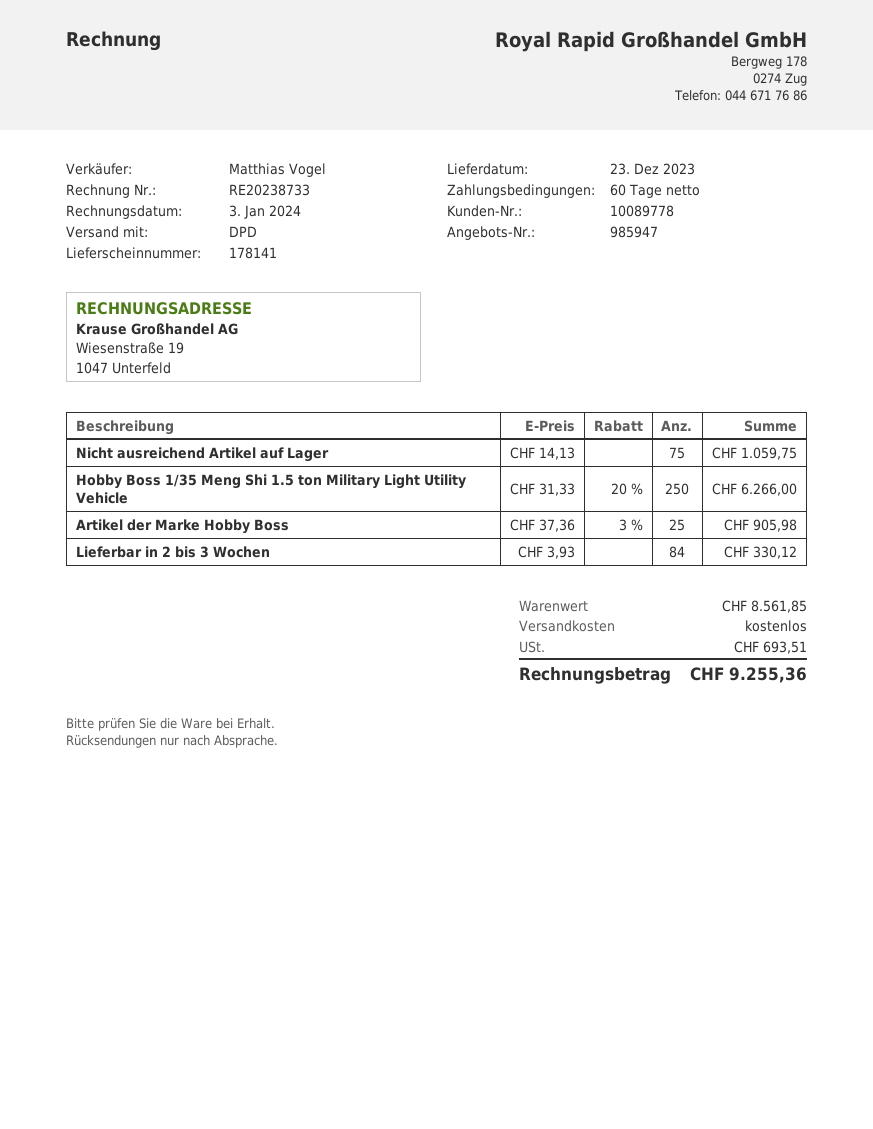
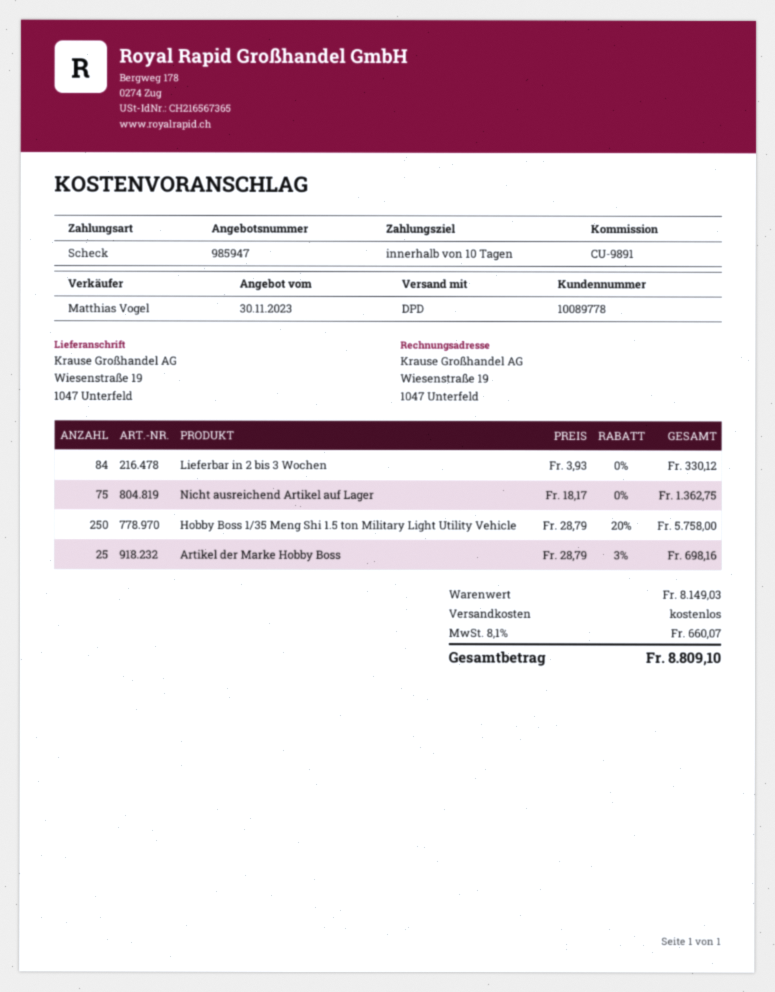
payment terms: 60 days -> 10 days
Nicht ausreichend Artikel auf Lager: 75 x 14.13 = 1059.75 -> 75 x 18.17 = 1362.75
Hobby Boss 1/35 Meng Shi 1.5 ton Military Light Utility Vehicle: 250 x 31.33 - 20% = 6266.00 -> 250 x 28.79 - 20% = 5758.00
Artikel der Marke Hobby Boss: 25 x 37.36 - 3% = 905.98 -> 25 x 28.79 - 3% = 698.16
subtotal: 8561.85 -> 8149.03
tax: 693.51 -> 660.07
total: 9255.36 -> 8809.10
+++++
Each record should appear again exactly as it stands, with no picture included.

▶ _Task solution_:
payment terms: 60 days -> 10 days
Nicht ausreichend Artikel auf Lager: 75 x 14.13 = 1059.75 -> 75 x 18.17 = 1362.75
Hobby Boss 1/35 Meng Shi 1.5 ton Military Light Utility Vehicle: 250 x 31.33 - 20% = 6266.00 -> 250 x 28.79 - 20% = 5758.00
Artikel der Marke Hobby Boss: 25 x 37.36 - 3% = 905.98 -> 25 x 28.79 - 3% = 698.16
subtotal: 8561.85 -> 8149.03
tax: 693.51 -> 660.07
total: 9255.36 -> 8809.10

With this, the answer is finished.